Search code examples
pythontextpython-re

How to remove text between two delimiters in Python


I am trying to remove all text between the [] brackets after the phrase '"segmentation":' Please see below snippet from file for context.

 "annotations": [
        {
            "id": 1,
            "image_id": 1,
            "segmentation": [
                [
                    621.63,
                    1085.67,
                    621.63,
                    1344.71,
                    841.66,
                    1344.71,
                    841.66,
                    1085.67
                ]
            ],
            "iscrowd": 0,
            "bbox": [
                621.63,
                1085.67,
                220.02999999999997,
                259.03999999999996
            ],
            "area": 56996,
            "category_id": 1124044
        },
        {
            "id": 2,
            "image_id": 1,
            "segmentation": [
                [
                    887.62,
                    1355.7,
                    887.62,
                    1615.54,
                    1114.64,
                    1615.54,
                    1114.64,
                    1355.7
                ]
            ],
            "iscrowd": 0,
            "bbox": [
                887.62,
                1355.7,
                227.0200000000001,
                259.8399999999999
            ],
            "area": 58988,
            "category_id": 1124044
        },
        {
            "id": 3,
            "image_id": 1,
            "segmentation": [
                [
                    1157.61,
                    1411.84,
                    1157.61,
                    1661.63,
                    1404.89,
                    1661.63,
                    1404.89,
                    1411.84
                ]
            ],
            "iscrowd": 0,
            "bbox": [
                1157.61,
                1411.84,
                247.2800000000002,
                249.7900000000002
            ],
            "area": 61768,
            "category_id": 1124044
        },
        ........... and so on.....

I ultimately just want to delete all text between the square brackets after the word segmentation appears.

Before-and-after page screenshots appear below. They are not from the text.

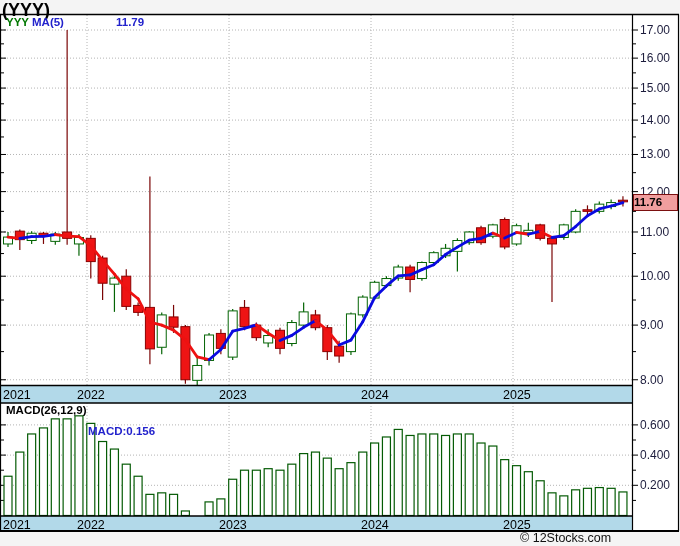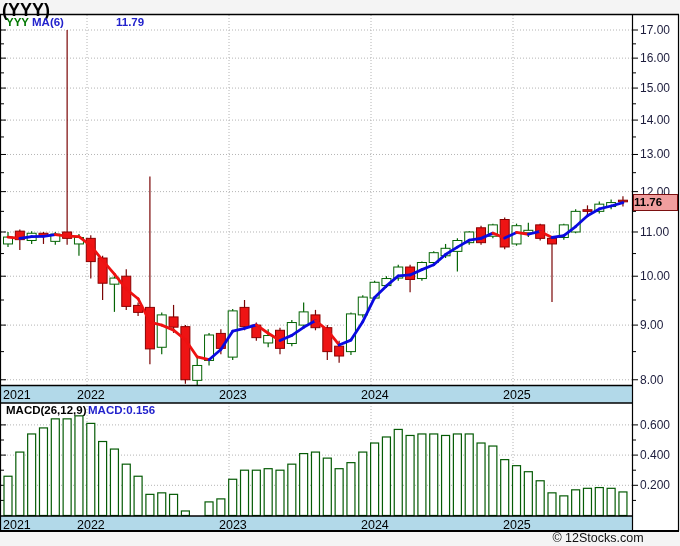--- a/index.html
+++ b/index.html
@@ -11,21 +11,21 @@
   #title{left:2px;top:1px;font-size:18px;font-weight:bold;color:#000;}
   .legend{top:17px;font-size:11.5px;font-weight:bold;}
   #leg-symbol{left:6px;}
   #leg-ma{left:32px;}
   #leg-maval{left:84px;margin-left:32px;}
   .mlegend{top:405px;font-size:11.5px;font-weight:bold;}
   #mleg-label{left:6px;}
   #mleg-value{left:88px;}
   #price-marker{left:633px;top:194px;width:43px;height:15px;
       font-size:11.5px;font-weight:bold;line-height:15px;}
-  #copyright{left:520px;top:532px;width:156px;text-align:center;
+  #copyright{left:520px;top:532px;width:156px;text-align:left;
       font-size:12.5px;color:#111;}
 </style>
 </head>
 <body>
 
 <div id="stage">
 
   <svg id="chart-canvas" width="680" height="546" viewBox="0 0 680 546">
       <g>
         <rect x="0.5" y="14.5" width="678" height="516.5" fill="#ffffff"></rect>
@@ -358,22 +358,22 @@
         <line x1="0" y1="385.5" x2="632" y2="385.5" stroke="#000000" stroke-width="1.3"></line>
         <line x1="0" y1="403" x2="632" y2="403" stroke="#000000" stroke-width="1.3"></line>
         <line x1="0" y1="516" x2="632" y2="516" stroke="#000000" stroke-width="1.3"></line>
         <line x1="0" y1="531" x2="679" y2="531" stroke="#000000" stroke-width="2"></line>
       </g>
     </svg>
 
   <div id="title" class="overlay">(YYY)</div>
 
   <span id="leg-symbol" class="overlay legend" style="color: rgb(0, 119, 0);">YYY</span>
-  <span id="leg-ma" class="overlay legend" style="color: rgb(34, 34, 204);">MA(6)</span>
+  <span id="leg-ma" class="overlay legend" style="color: rgb(34, 34, 204);">MA(5)</span>
   <span id="leg-maval" class="overlay legend" style="color: rgb(34, 34, 204);">11.79</span>
 
   <span id="mleg-label" class="overlay mlegend" style="color: rgb(0, 0, 0);">MACD(26,12,9)</span>
-  <span id="mleg-value" class="overlay mlegend" style="color: rgb(34, 34, 204);">MACD:0.156</span>
+  <span id="mleg-value" class="overlay mlegend" style="color: rgb(34, 34, 204); margin-top: 21px;">MACD:0.156</span>
 
   <div id="price-marker" class="overlay" style="background: rgb(240, 158, 158); border: 1px solid rgb(123, 16, 16); color: rgb(0, 0, 0);">11.76</div>
 
   <div id="copyright" class="overlay">© 12Stocks.com</div>
 </div>
 
 </body></html>

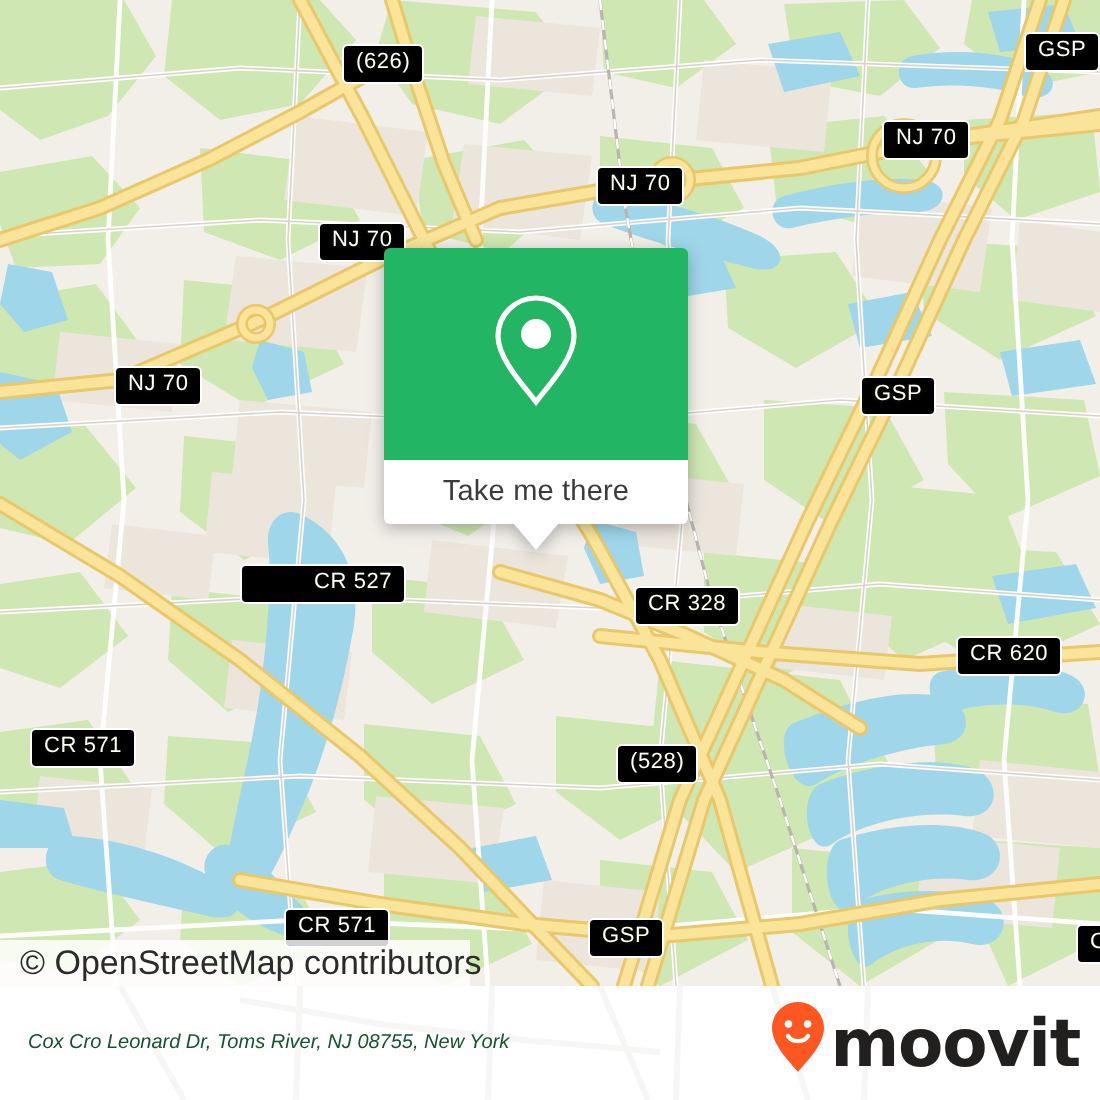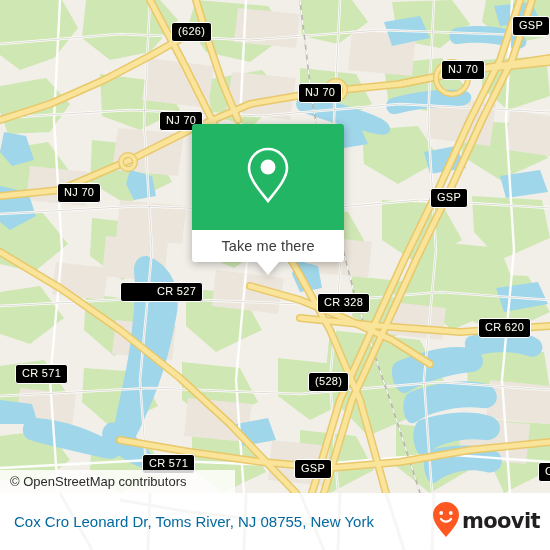--- a/index.html
+++ b/index.html
@@ -52,21 +52,21 @@
 
   
   #attribution {
     position: absolute;
     left: 0;
     bottom: 0;
     width: 235px;
     height: 23px;
     background: rgba(255,255,255,0.82);
     color: #2b2b2b;
-    font-size: 13px;
+    font-size: 17px;
     line-height: 23px;
     padding-left: 10px;
     box-sizing: border-box;
     font-family: "Liberation Sans", sans-serif;
     white-space: nowrap;
   }
 
   
   #popup {
     position: absolute;
@@ -129,34 +129,35 @@
   #footer-inner {
     position: relative;
     height: 57px;
     display: flex;
     align-items: center;
     padding: 0 10px 0 14px;
     box-sizing: border-box;
   }
   #footer-address {
     flex: 1;
-    color: #0369a1;
-    font-size: 15px;
+    color: #14532d;
+    font-size: 10px;
     line-height: 19px;
     font-family: "Liberation Sans", sans-serif;
     padding-right: 6px;
+    font-style: italic;
   }
   #moovit-logo {
     display: flex;
     align-items: center;
     flex: none;
   }
   #moovit-wordmark {
     color: #221f1f;
-    font-size: 21px;
+    font-size: 33px;
     font-weight: bold;
     letter-spacing: -0.6px;
     font-family: "DejaVu Sans", sans-serif;
     line-height: 1;
     margin-left: 2px;
   }
 </style>
 </head>
 <body>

In other words, the output to look like (for the first instance):

"annotations": [
            {
                "id": 1,
                "image_id": 1,
                "segmentation": [],
                "iscrowd": 0,
                "bbox": [
                    621.63,
                    1085.67,
                    220.02999999999997,
                    259.03999999999996
                ],
                "area": 56996,
                "category_id": 1124044
            },

I've tried using the below code, but not quite having the luck currently. Is there something I am getting wrong due to the new lines?

import re
f = open('samplfile.json')
text = f.read()
f.close()

clean = re.sub('"segmentation":(.*)\]', '', text)

print(clean)

f = open('cleanedfile.json', 'w')
f.write(clean)
f.close()

I appreciate that the exact positioning I have for the [s in the clean line may not be quite right, but this code isn't removing anything at the moment.


Solution

  • Python has a built in json module for parsing and modifying JSON. A regular expression is likely to be fragile and more headache than it's probably worth.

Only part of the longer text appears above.